Towards the end of Saturday, my power steering pump started going. Scrambled around Saturday night to find one. Sunday morning bright and early installed it. Made it back to the track just before lunch. Had a couple more sessions, and then a weld broke on my prototype collection pan. Bad vacuum / boost leak ended my day.
It was not a design problem. The problem was my lack of experience TIG welding aluminum.
Other than that it was a great weekend. My instructor was awesome. This was the first time I had an instructor in the car with me every time I went out on the track. Gave me some very direct and extremely helpful instructions on every part of the track. I honestly think I learned more about driving in those two days then in the 40 plus years I've been driving. So much so that he signed off for me to move up to the intermediate group.
As well as also the first time I got to use Point bypassing. Instead of the typical lead follow format I've been to before.

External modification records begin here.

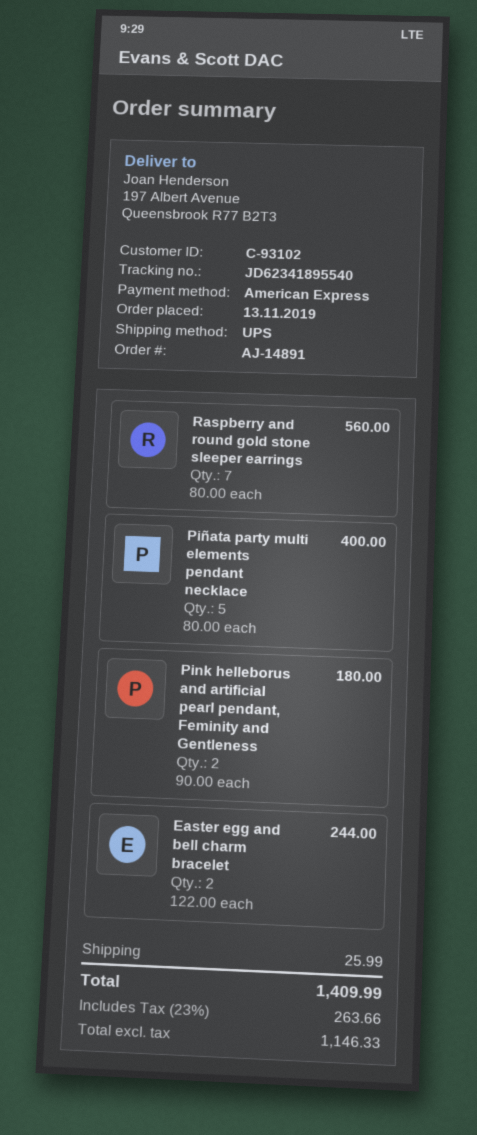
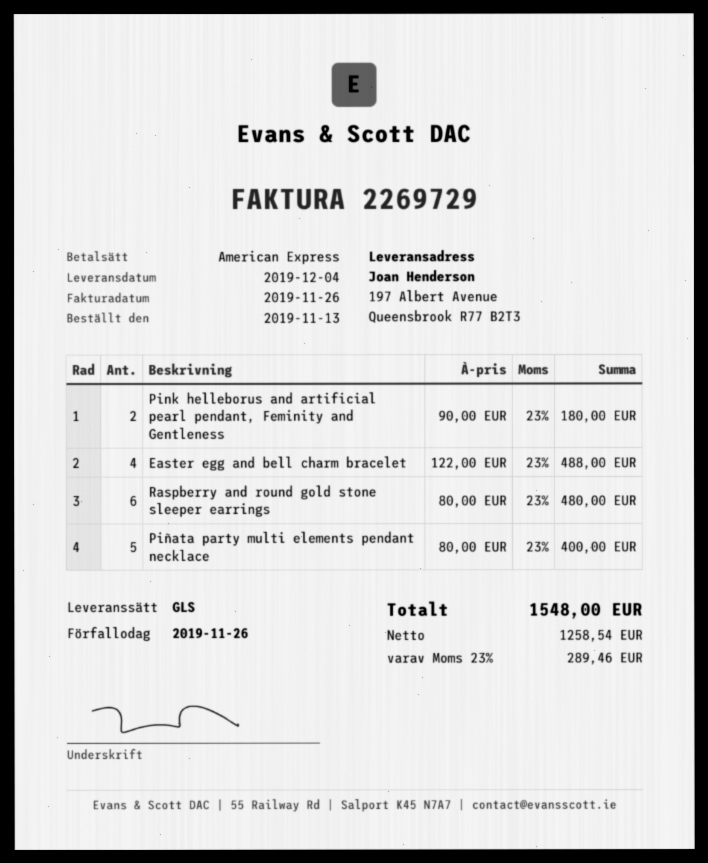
shipping method: UPS -> GLS
Raspberry and round gold stone sleeper earrings: 7 x 80.00 = 560.00 -> 6 x 80.00 = 480.00
Easter egg and bell charm bracelet: 2 x 122.00 = 244.00 -> 4 x 122.00 = 488.00
shipping: 25.99 -> none
net: 1146.33 -> 1258.54
tax: 23% = 263.66 -> 23% = 289.46
total: 1409.99 -> 1548.00

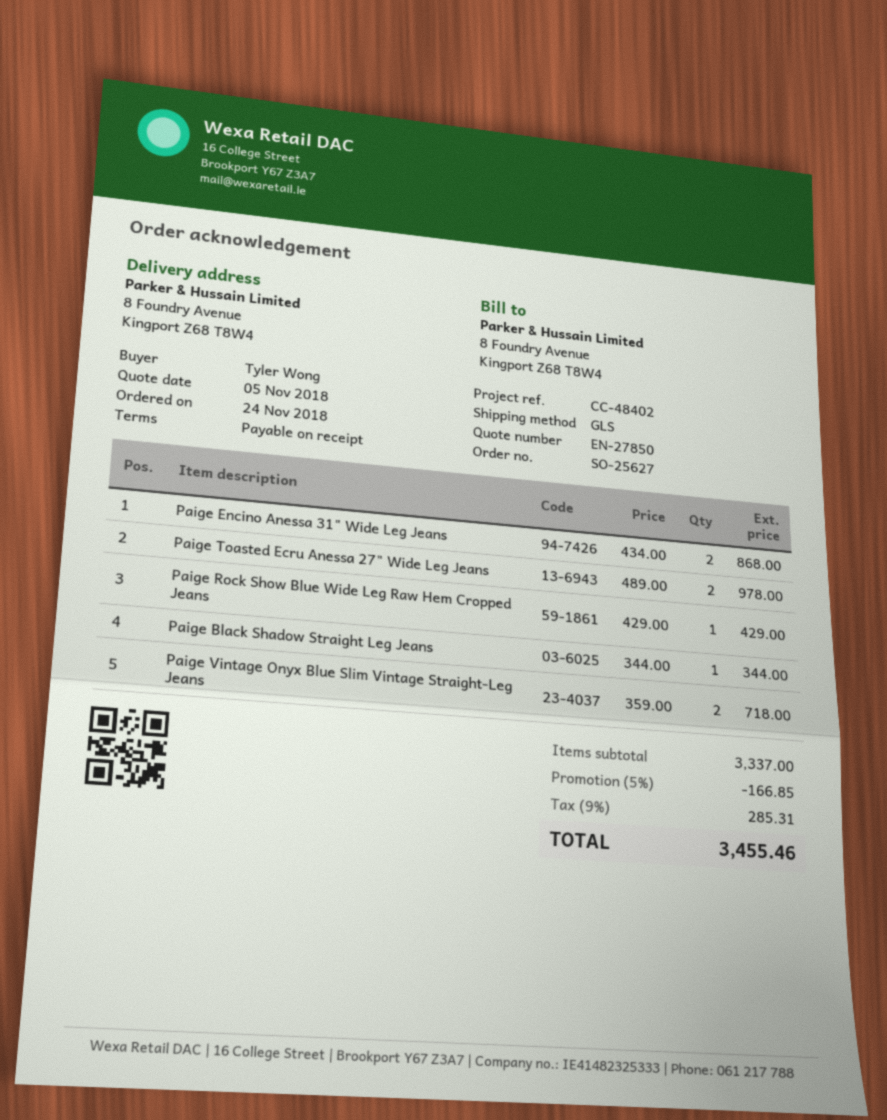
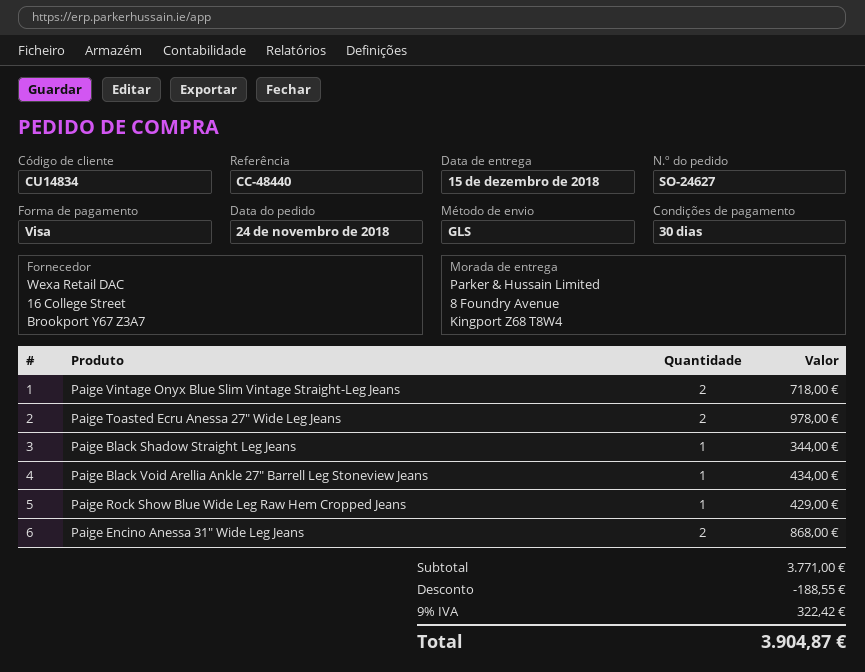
order number: SO-25627 -> SO-24627
payment terms: on receipt -> 30 days
reference: CC-48402 -> CC-48440
Paige Black Void Arellia Ankle 27" Barrell Leg Stoneview Jeans: none -> 1 for 434.00
subtotal: 3337.00 -> 3771.00
discount: 166.85 -> 188.55
tax: 9% = 285.31 -> 9% = 322.42
total: 3455.46 -> 3904.87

Still need to learn quite a bit more and really practice what I have learned already. One of the techniques he taught me was lift turning. Just lifting the throttle briefly as you turn in, really surprised me at how much of a difference it made and keeping the car very well settled but still change direction very quickly. Just came and really handy with the two three four combination. Turn two and three are both right hand very close together. Then barely enough time to get going straight before the left hand turned four.
I could go on and on about all the other things I learned like late apexing compared to early, and so many other things. But I won't.
The car way exceeded my expectations. The Hawk ht10 pads were phenomenal. Extremely predictable and zero fade. The suspension worked flawlessly. If it wasn't for the few mechanical problems, it would have been a perfect weekend.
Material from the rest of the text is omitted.